Robert the Bruce’s daughter by his first wife, Isabel of Mar, experienced a tragic life by anyone’s standards. The child was left motherless at birth, whilst her father was caught up with the vicious war between Scotland and England.
Logic suggests he would have entrusted her care to his sister, Christina – or Kirsty as I know her in Sisters of The Bruce, who had not long married Garnait, heir apparent to the Mar earldom. At Kildrummy Castle, in Scotland’s far north east, Kirsty may well have been at Marjorie’s birth and borne tearful witness to Isabel’s tragic demise.
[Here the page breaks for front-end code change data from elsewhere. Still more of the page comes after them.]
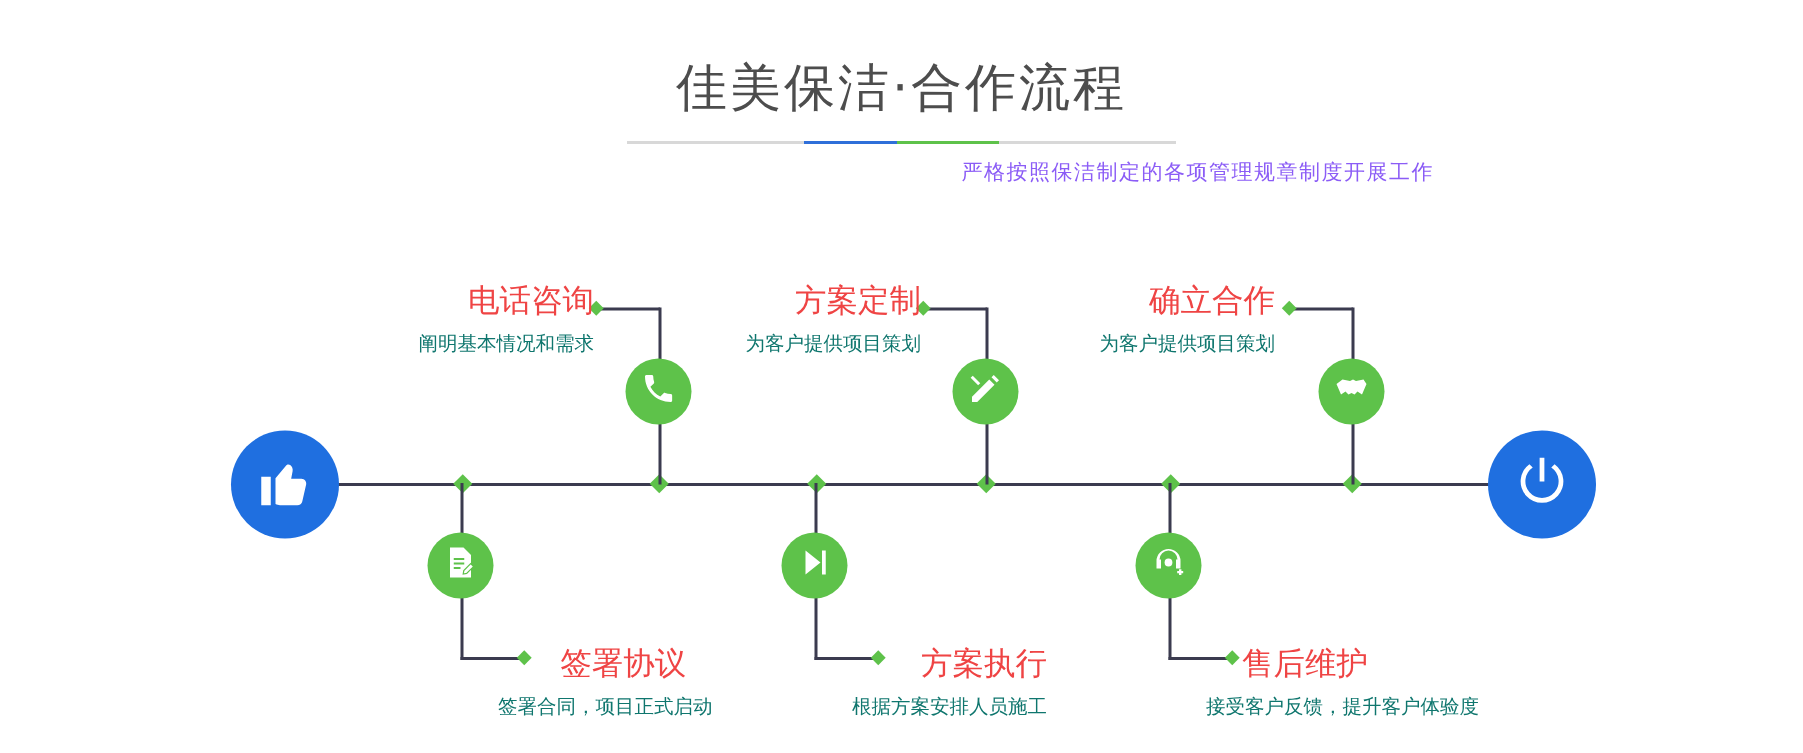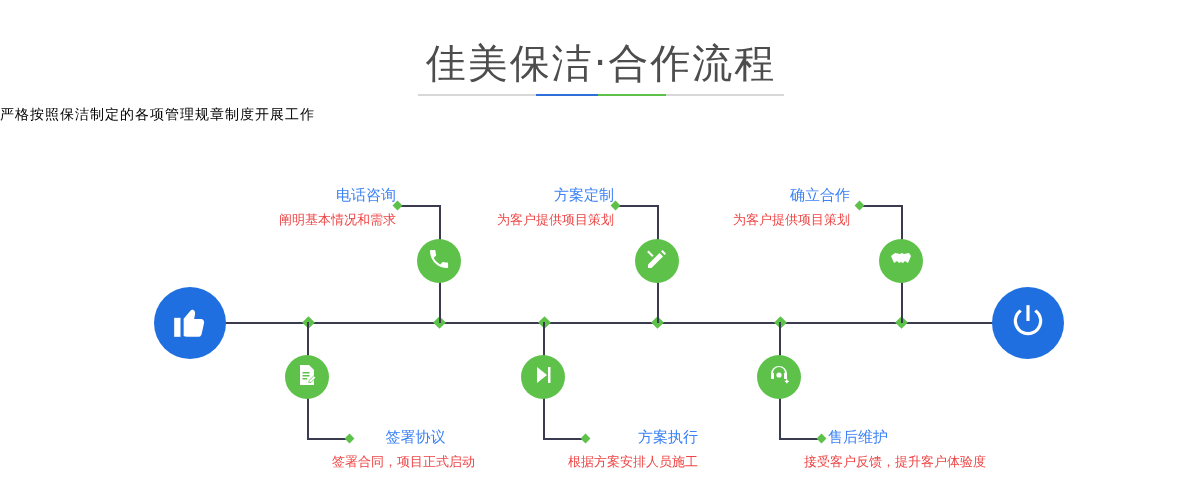--- a/index.html
+++ b/index.html
@@ -16,7 +16,7 @@
   .title{
     position:absolute;left:0;top:36px;width:1202px;
     text-align:center;
-    font-size:40px;
+    font-size:34px;
     letter-spacing:2px;
     color:#4d4d4d;
     font-weight:normal;

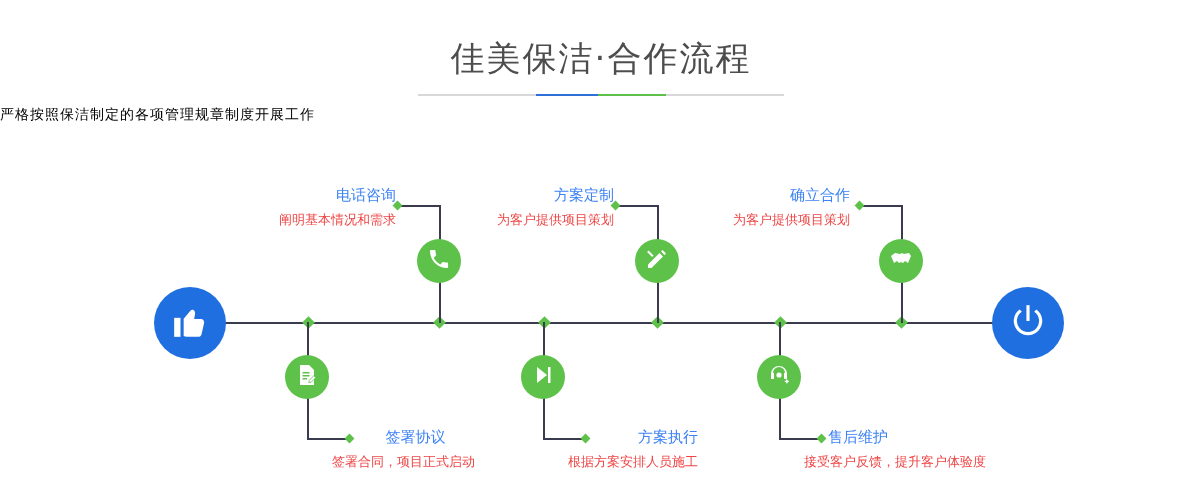--- a/index.html
+++ b/index.html
@@ -29,9 +29,9 @@
   .rule .seg-green{position:absolute;left:180px;top:0;width:68px;height:2px;background:#5ec24a;}
   .subtitle{
     position:absolute;left:0;top:106px;width:956px;
-    text-align:left;
+    text-align:right;
     font-size:14px;
-    color:#000000;
+    color:#8b5cf6;
     letter-spacing:1px;
   }
 

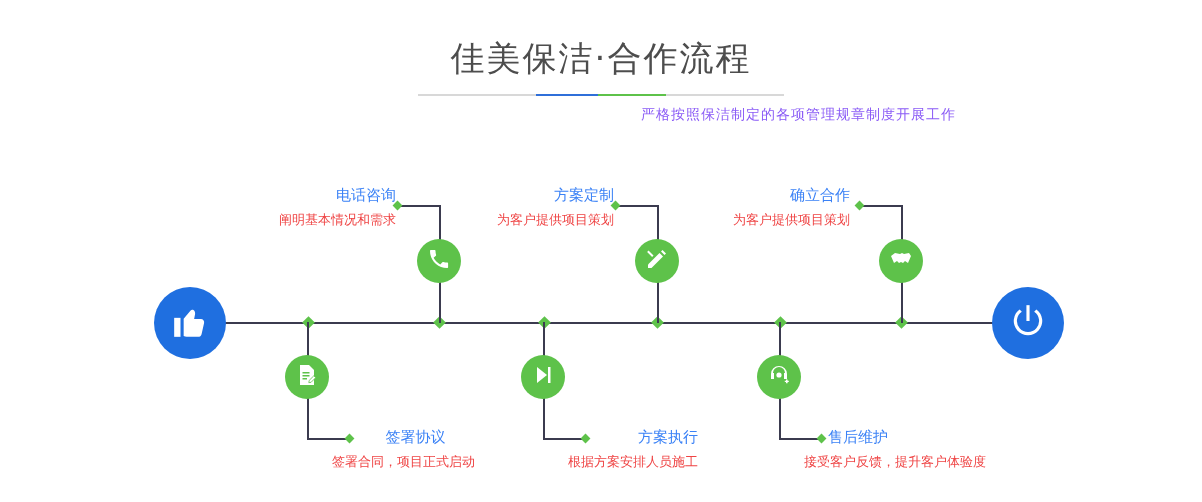--- a/index.html
+++ b/index.html
@@ -68,7 +68,7 @@
 
   
   .lab{position:absolute;}
-  .lab .l-title{font-size:15px;color:#3b82f6;white-space:nowrap;}
+  .lab .l-title{font-size:21px;color:#ef4444;white-space:nowrap;}
   .lab .l-desc{font-size:13px;color:#ef4444;white-space:nowrap;margin-top:6px;}
   .lab.top{text-align:left;}
   .lab.bot{text-align:left;}

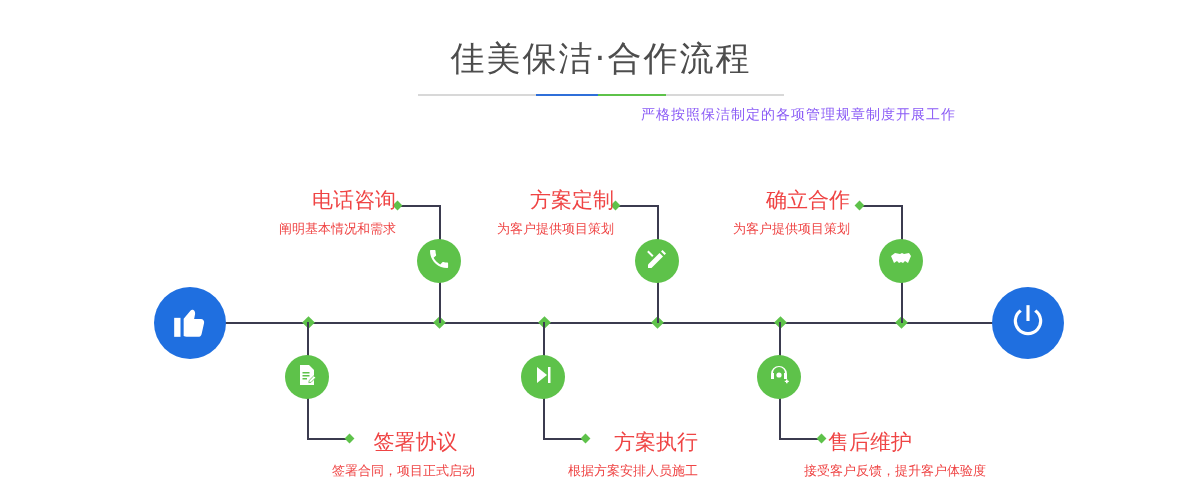--- a/index.html
+++ b/index.html
@@ -69,7 +69,7 @@
   
   .lab{position:absolute;}
   .lab .l-title{font-size:21px;color:#ef4444;white-space:nowrap;}
-  .lab .l-desc{font-size:13px;color:#ef4444;white-space:nowrap;margin-top:6px;}
+  .lab .l-desc{font-size:13px;color:#0f766e;white-space:nowrap;margin-top:6px;}
   .lab.top{text-align:left;}
   .lab.bot{text-align:left;}
   .tipdot{position:absolute;width:7px;height:7px;background:#5ec24a;transform:rotate(45deg);}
Marjory’s relationship with her father may have proved to be an ambivalent one for she would have scarce known him from his sparse visits north. But when Garnait died, Robert was granted wardship of the new Earl of Mar – Donald, Kirsty’s young son, then he would have had greater official time to visit Kildrummy, and his young daughter, to oversee the running of the earldom.
By 1306, Robert was crowned King of Scots but the Bruce fortunes were at low ebb following his defeat at the Battle of Methven. Robert and his supporters were scattered to the wind and his female kinfolk escaped north. Shortly thereafter, an English army bearing the feared Dragon flag approached the great castle of Kildrummy. Along with her stepmother, Queen Elizabeth, and her aunts, Kirsty and Mary, Marjorie escaped north. Kildrummy was placed under siege.
The frantic women rode onto Tain where they were captured. They were taken before King Edward who pronounced sentence. Mary Bruce and Isobel of Buchan, a Bruce supporter, were imprisoned in cages as was Marjory. The eleven-year-old was placed in a cage on the walls of the Tower of London. The child would have been not only in fear of her life, but traumatised by the winds, the height and the cold. To add to her fear, she must have heard the lions roaring from Edward’s menagerie. Eventually, Edward responded to his queen’s calls for clemency: Marjory was transported to a Gilbertine nunnery at Watton in Yorkshire whilst her aunt, Kirsty, was dispatched further south to a convent at Sixhills. There they remained in solitary confinement for eight years until their exchange in 1314 for English knights, held hostage after the victory at Bannockburn.
This young princess of Scotland languished in the care of nuns, known for their loyalty to England and by default, hostility to Scotland. How did this affect her, you might ask? Friendless and alone at such a vulnerable age, far from home and nurture, it is likely she experienced chronic loneliness and an abiding fear for herself and her family. Such grave and sustained psychological damage might have caused debilitating bouts of depression and anxiety for anyone exposed to such trauma.
Later in 1315, she married Sir Walter Stewart whose family carried the ancient heritary title of Steward. One gets the sense that this was a politically motivated marriage, for her father badly needed an heir and his wife, Elizabeth, was past her best childbearing years.
History tells us so little of Marjory’s personality or mental state but the circumstances around her death suggest that things were not well with her. Heavily pregnant, she was out riding a short distance from Paisley Abbey when she fell from her horse. Why would she ride so late in her pregnancy? Was this mere recklessness or an indication of some more dire intent?
Marjory was taken to the Abbey where she died. Reports from the Abbey suggest that a Caesarean section was performed. Was this done by a physician, miraculously on hand, or a monk, I wonder? What desperation must have guided them to take the child of a dead woman. Religious views at the time held that a child had to be birthed so that it could be baptized. Or were there considerations that this was the grandson and sole heir of Robert, King of the Scots?
Marjory’s son was named after his grandfather and later founded Scotland’s famed Stewart dynasty. Her solitary tomb stands in Paisley Abbey, a solemn tribute to her ill-fated life.